Sunday, October 12, 2014

Ebola, Obama, Tomato, tomahto

Texas health worker tests positive for Ebola. 1st U.S. transmission.

I thought Ebola is supposed to be hard to get? Isn't that what obama has been telling us he continues to leave our borders wide open and travel unrestricted?

In fact, I believe the obama administration said in order to get Ebola, you had to take a nude jacuzzi and steam bath, and indiscriminately swap bodily fluids... No, wait! That's his campaign fundraising strategy. I always confuse those two.

So if its so hard to get, how did this health worker become infected? I assume she was wearing the prescribed protective clothing, gloves and mask. As far as we know, she was only in proximity to ONE Ebola patient, so its not exactly a numbers game. Those who have been warning of potential catastrophic loss of life have been labeled 'fear mongers', and the obama apologists have been out in full force. It's no longer a question of "if" with these bozos in charge. It is now just a question of "how much longer do we have".

That's the memo, and now for the news:


CDC: 'Avoid Public Transportation'

The President of the World, Barack Hussein Obama, recently assured West African countries that “You cannot get it through casual contact like sitting next to someone one a bus."  Of course, this message was delivered via a video message thousands of miles away

In an empty bus smelling of strong bleach and other disinfectants, and located in a hermetically sealed bunker in an underground and guarded secret facility, Obama assures the nation that, "You can't catch that Ebola sh*t on a bus... See?"

Proof that Obama is taking the Ebola outbreak crisis seriously, he has been spotted golfing from a sheathed golf cart.


The latest Gallup poll reflects Obama's approval numbers have sunk to a new low of 39%. Meanwhile, the deadly virus Ebola enjoys a slightly better approval rating, with 57% respondents picking 'Ebola' over 'Obama' to the question: With whom would you rather have dinner?

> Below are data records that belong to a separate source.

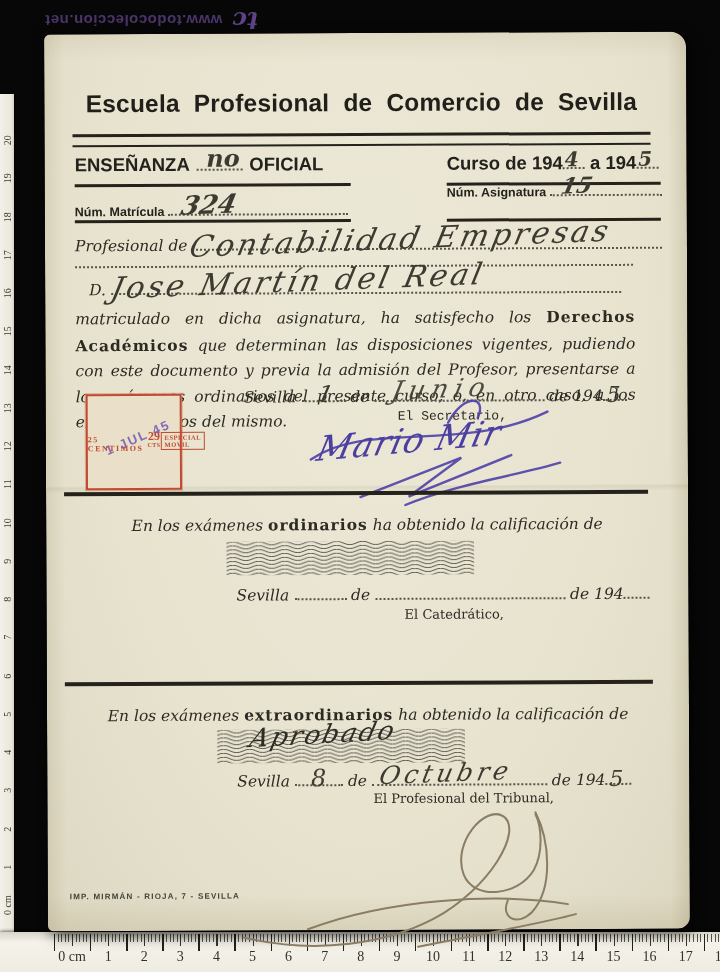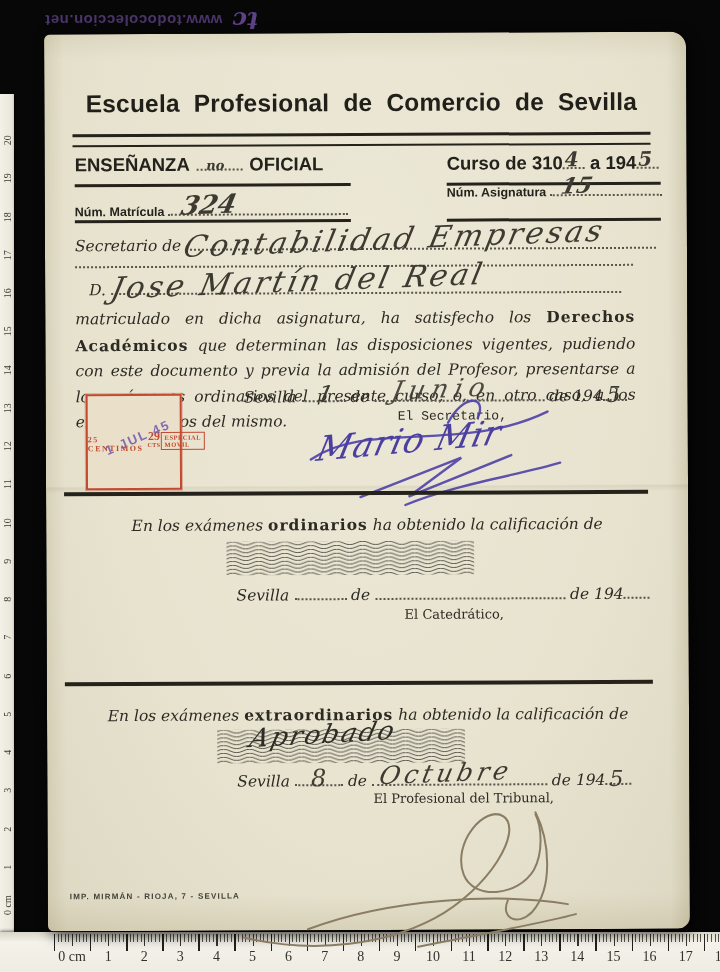--- a/index.html
+++ b/index.html
@@ -177,43 +177,43 @@
     </div>
 </div>
 
 <div class="paper">
 
   <div class="abs doc-title">Escuela Profesional de Comercio de Sevilla</div>
   <div class="abs title-rule"></div>
 
   <div class="abs bold-line" style="left:30px;top:120px;">
     <span>ENSEÑANZA</span>
-    <span class="fill" style="width:46px;margin:0 2px;"><span class="hw" style="font-size:13px;left:10px;">no</span></span>
+    <span class="fill" style="width:46px;margin:0 2px;"><span class="hw" style="font-size:24px;left:10px;">no</span></span>
     <span>OFICIAL</span>
   </div>
   <div class="abs bold-line" style="left:402px;top:120px;">
-    <span>Curso de 310</span><span class="fill" style="width:22px;"><span class="hw" style="font-size:20px;left:2px;">4</span></span>
+    <span>Curso de 194</span><span class="fill" style="width:22px;"><span class="hw" style="font-size:20px;left:2px;">4</span></span>
     <span>a 194</span><span class="fill" style="width:22px;"><span class="hw" style="font-size:20px;left:2px;">5</span></span>
   </div>
   <div class="abs rule3" style="left:30px;top:150px;width:276px;"></div>
   <div class="abs rule3" style="left:402px;top:150px;width:214px;"></div>
 
   <div class="abs small-bold" style="left:30px;top:165px;">
     <span>Núm. Matrícula</span>
     <span class="fill" style="width:180px;"><span class="hw hw-ink" style="font-size:26px;bottom:-6px;left:14px;">324</span></span>
   </div>
   <div class="abs small-bold" style="left:402px;top:147px;">
     <span>Núm. Asignatura</span>
     <span class="fill" style="width:112px;"><span class="hw hw-ink" style="font-size:22px;bottom:-4px;left:12px;">15</span></span>
   </div>
   <div class="abs rule3" style="left:30px;top:186px;width:276px;"></div>
   <div class="abs rule3" style="left:402px;top:186px;width:214px;"></div>
 
   <div class="abs serif-it" style="left:30px;top:200px;">
-    <span>Secretario de</span>
+    <span>Profesional de</span>
     <span class="fill" style="width:470px;"><span class="hw hw-ink" style="font-size:30px;bottom:-8px;left:0;letter-spacing:3px;">Contabilidad Empresas</span></span>
   </div>
   <div class="abs dotted" style="left:30px;top:230px;width:558px;height:2px;"></div>
 
   <div class="abs serif-it" style="left:44px;top:244px;">
     <span>D.</span>
     <span class="fill" style="width:510px;"><span class="hw hw-ink" style="font-size:30px;bottom:-6px;left:2px;letter-spacing:3px;">Jose Martín del Real</span></span>
   </div>
 
   <div class="abs serif-it" style="left:30px;top:272px;width:560px;line-height:25.5px;text-align:justify;">

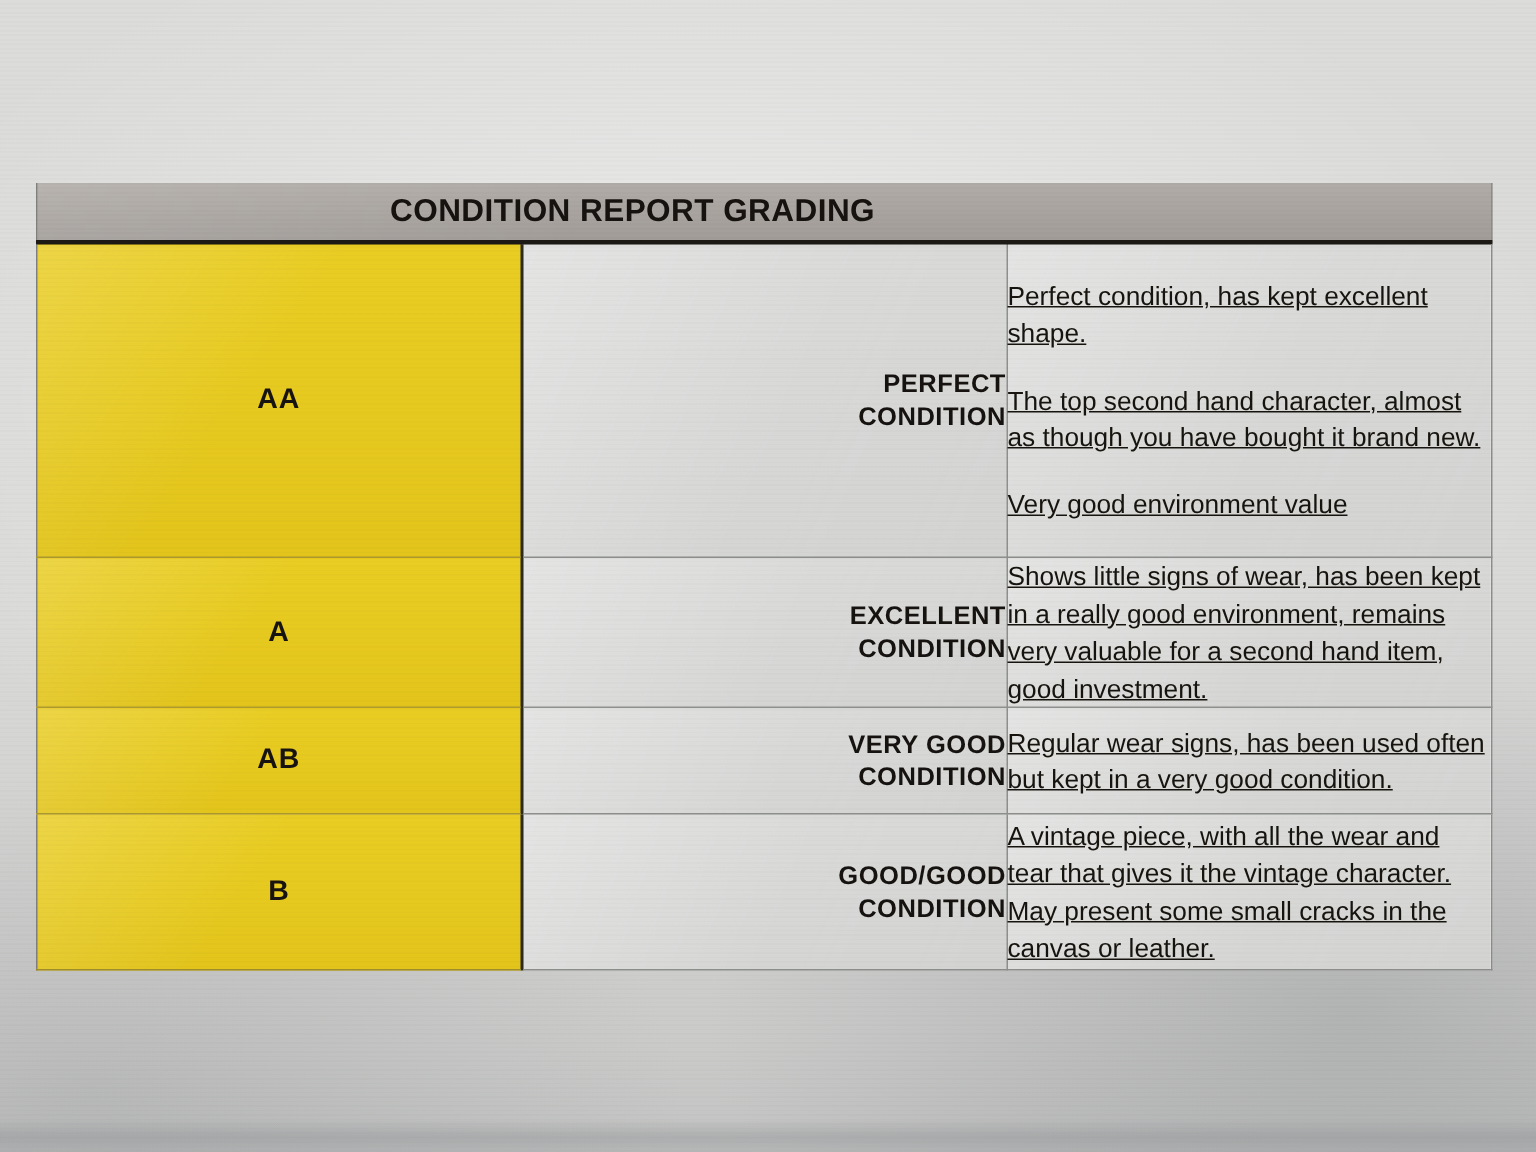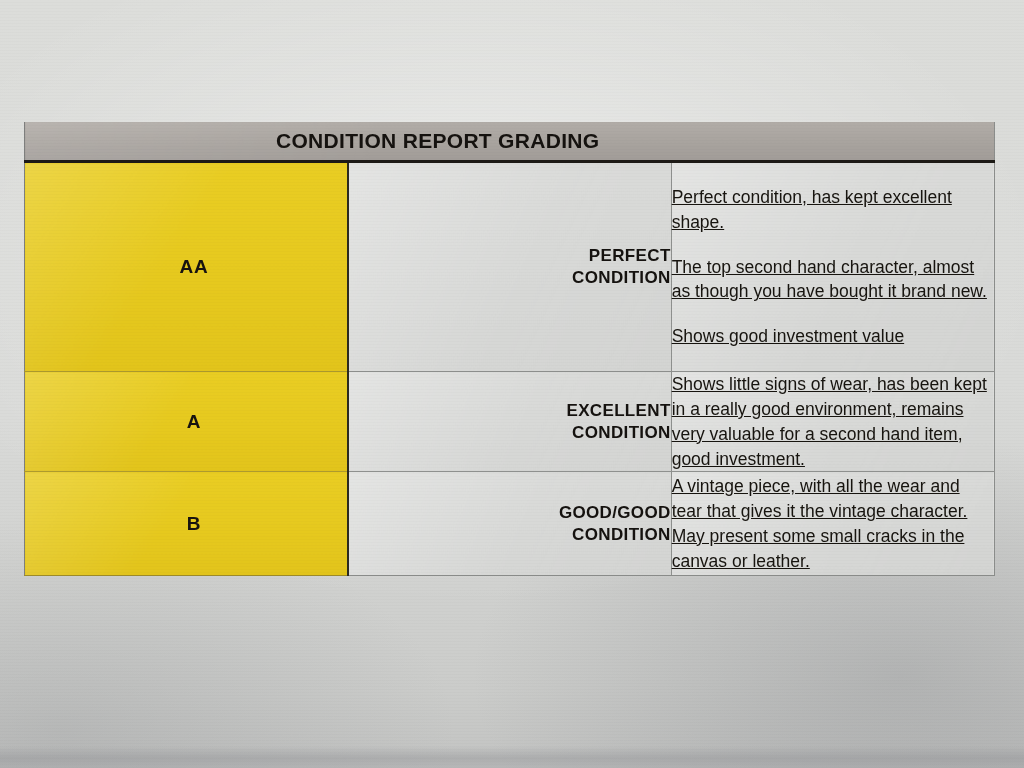--- a/index.html
+++ b/index.html
@@ -126,21 +126,21 @@
   }
   .body-row:last-child td.grade-cell {
     border-bottom: 1px solid #9e8c2a;
   }
 
   #row-aa td { height: 208px; }
   #row-a  td { height: 98px; }
   #row-ab td { height: 70px; }
   #row-b  td { height: 103px; }
 
-  #grading-table .outer-left  { border-left: 1px solid #7e7f7e; padding-left: 16px; }
+  #grading-table .outer-left  { border-left: 1px solid #7e7f7e; }
   #grading-table .outer-right { border-right: 1px solid #8b8d8b; }
 
   
   #grain {
     position: absolute;
     inset: 0;
     pointer-events: none;
     opacity: 0.05;
     background-image:
       repeating-linear-gradient(0deg, rgba(0,0,0,0.30) 0px, rgba(0,0,0,0.30) 1px, rgba(255,255,255,0.00) 1px, rgba(255,255,255,0.00) 3px);
@@ -161,35 +161,45 @@
 
     <tr class="body-row" id="row-aa">
       <td class="grade-cell outer-left">AA</td>
       <td class="label-cell">
         <span>PERFECT</span><br>
         <span>CONDITION</span>
       </td>
       <td class="desc-cell outer-right">
         <p>Perfect condition, has kept excellent shape.</p>
         <p>The top second hand character, almost as though you have bought it brand new.</p>
-        <p>Shows good investment value</p>
+        <p>Very good environment value</p>
       </td>
     </tr>
 
     <tr class="body-row" id="row-a">
       <td class="grade-cell outer-left">A</td>
       <td class="label-cell">
         <span>EXCELLENT</span><br>
         <span>CONDITION</span>
       </td>
       <td class="desc-cell outer-right">
         <p>Shows little signs of wear, has been kept in a really good environment, remains very valuable for a second hand item, good investment.</p>
       </td>
     </tr>
 
+    <tr class="body-row" id="row-ab">
+      <td class="grade-cell outer-left">AB</td>
+      <td class="label-cell">
+        <span>VERY GOOD</span><br>
+        <span>CONDITION</span>
+      </td>
+      <td class="desc-cell outer-right">
+        <p>Regular wear signs, has been used often but kept in a very good condition.</p>
+      </td>
+    </tr>
 
     <tr class="body-row" id="row-b">
       <td class="grade-cell outer-left">B</td>
       <td class="label-cell">
         <span>GOOD/GOOD</span><br>
         <span>CONDITION</span>
       </td>
       <td class="desc-cell outer-right">
         <p>A vintage piece, with all the wear and tear that gives it the vintage character. May present some small cracks in the canvas or leather.</p>
       </td>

Officials soothe progressive fears by promising that the new airport Ebola screening process will not engage in viral profiling. "We will absolutely NOT target those individuals flying in from West African countries who are exhibiting signs of hemorrhagic fever, have festering boils and oozing pustules or otherwise bleeding from their eyes, ears, nose and rectum," promised WH Sect boy, Josh Earnest.  "Besides, we have these really cool non-contact thermometer iPhone apps that are accurate within 20 or 30 degrees!"

You say Obama and I say Ebola
You like tomato and I like tomahto
Obama, Ebola, Tomato, tomahto.
Let's call the whole thing off

5 comments:

Ed Bonderenka said...

You say Obama, I say Osama...

Jess said...

I say monster. He's no different than Stalin, Hitler, Mao and Pol Pot. He's a putrid, hash mark on the underwear of society.

Z said...

Ya, one patient, one health care worker in a hazmat suit; a recipe for disaster?

Man, think of when we have 500 patients and no health care workers will go in the same hospital anymore for fear of what the lesson above should have taught them?

Of course, we could just send all the courageous folks who'd sacrifice themselves to Liberia and other Ebola Central locations, right? Who gives a crap about Americans?

S***

Sparky said...

Yeah, let's definitely call the whole thing off and get rid of this virus infected administration!
PS: Love the joke but I guess the joke's on us.

DaBlade said...

Ed, Obama, Osama. Gm is dead and Ebola is alive.

Jess, a wonderful visual once again I think you've nailed it.

Z, obviously without having all the facts, Obama can safely assume this healthcare worker acted stupidly.

Sparky,, there are still a lot of us in the sane minority being dragged along for the ride who can still pack a punch when we decide to jump off.